3. The substrate cleaning apparatus according to claim 1, wherein the polishing surface of the substrate at the cleaning position is positioned facing downward, and the first cleaning nozzle and the second cleaning nozzle are positioned below the substrate and spray cleaning liquid upward.
4. The system further includes a flow control device that adjusts the flow rate of cleaning fluid to the first cleaning unit and the second cleaning unit, The substrate cleaning apparatus according to claim 1, wherein the flow rate of the cleaning solution during the first self-cleaning and the second self-cleaning is smaller than the flow rate of the cleaning solution when spraying the cleaning solution toward the substrate at the cleaning position.
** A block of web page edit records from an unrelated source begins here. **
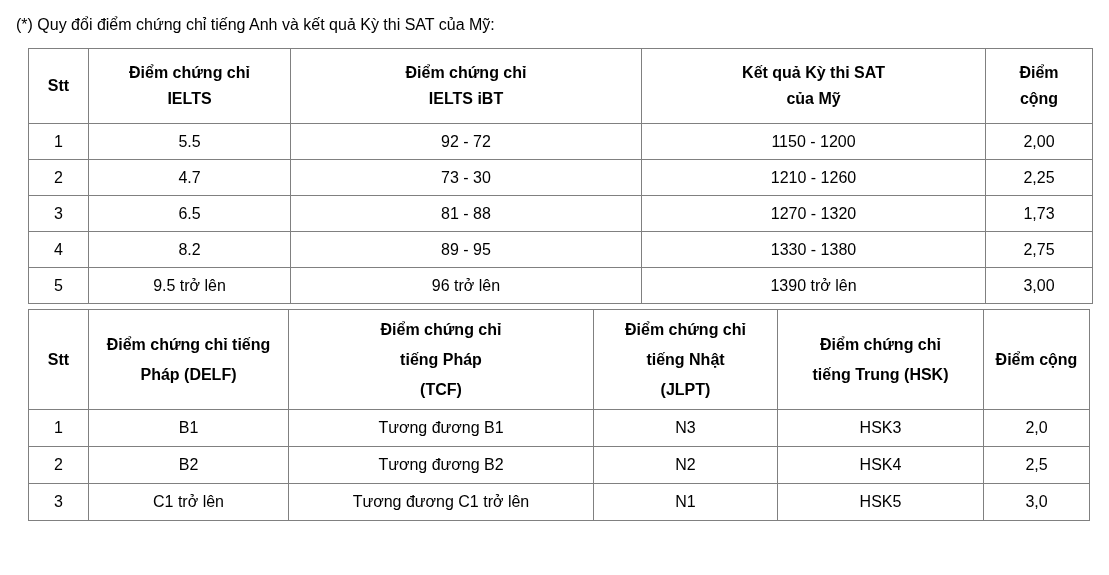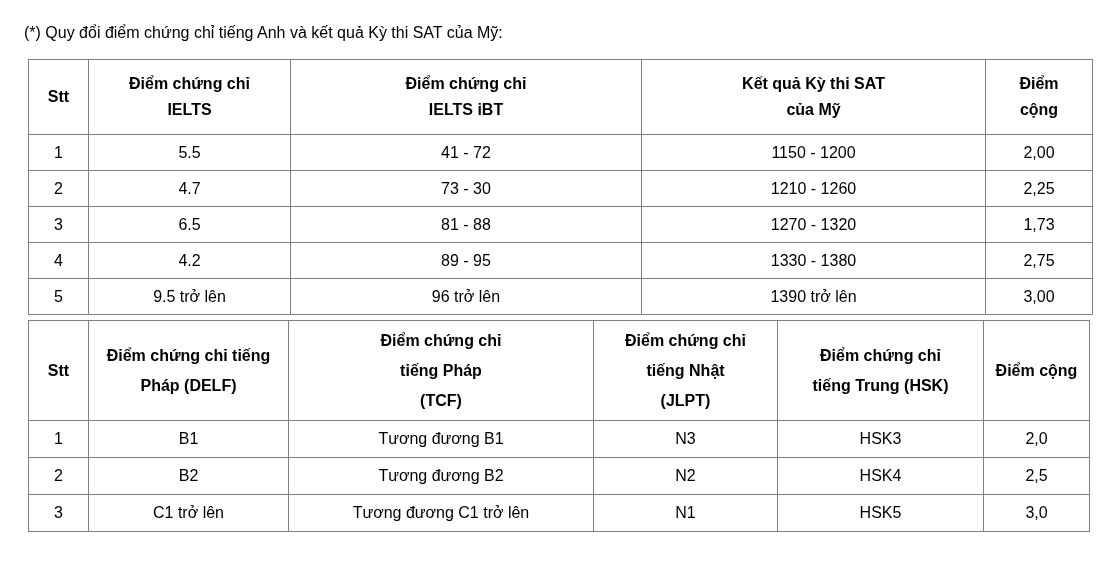--- a/index.html
+++ b/index.html
@@ -13,21 +13,21 @@
   }
   body {
     width: 1109px;
     height: 575px;
     overflow: hidden;
   }
   .page {
     padding: 7px 0 0 8px;
   }
   .caption {
-    margin: 16px;
+    margin: 8px;
     line-height: 20px;
     font-weight: normal;
   }
   .caption2 {
     margin-top: 33px;
   }
   table {
     border-collapse: collapse;
     table-layout: fixed;
     margin-left: 20px;
@@ -93,41 +93,41 @@
         <th>
           <div>Điểm</div>
           <div>cộng</div>
         </th>
       </tr>
     </thead>
     <tbody>
       <tr>
         <td>1</td>
         <td>5.5</td>
-        <td>41 - 72</td>
+        <td>92 - 72</td>
         <td>1150 - 1200</td>
         <td>2,00</td>
       </tr>
       <tr>
         <td>2</td>
         <td>4.7</td>
         <td>73 - 30</td>
         <td>1210 - 1260</td>
         <td>2,25</td>
       </tr>
       <tr>
         <td>3</td>
         <td>6.5</td>
         <td>81 - 88</td>
         <td>1270 - 1320</td>
         <td>1,73</td>
       </tr>
       <tr>
         <td>4</td>
-        <td>4.2</td>
+        <td>8.2</td>
         <td>89 - 95</td>
         <td>1330 - 1380</td>
         <td>2,75</td>
       </tr>
       <tr>
         <td>5</td>
         <td>9.5 trở lên</td>
         <td>96 trở lên</td>
         <td>1390 trở lên</td>
         <td>3,00</td>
5. The substrate cleaning apparatus according to claim 1, further comprising a first external cleaning nozzle for spraying cleaning fluid onto the first cleaning unit.
6. The substrate cleaning apparatus according to claim 1, further comprising a second external cleaning nozzle for spraying cleaning fluid onto the second cleaning unit.
7. The substrate cleaning apparatus according to claim 1, further characterized by comprising a third external cleaning nozzle that simultaneously sprays cleaning fluid to the first cleaning unit and the second cleaning unit.
8. The substrate cleaning apparatus according to claim 1, wherein the second cleaning unit is located downstream of the first cleaning unit with respect to the rotational direction of the top ring in the cleaning position.
9. The substrate cleaning apparatus according to claim 1, further comprising a third cleaning unit that sprays cleaning fluid between the membrane and the retaining ring and / or toward the retaining ring.
10. The polishing table and the top ring, A substrate polishing apparatus comprising a substrate cleaning apparatus according to any one of claims 1 to 9.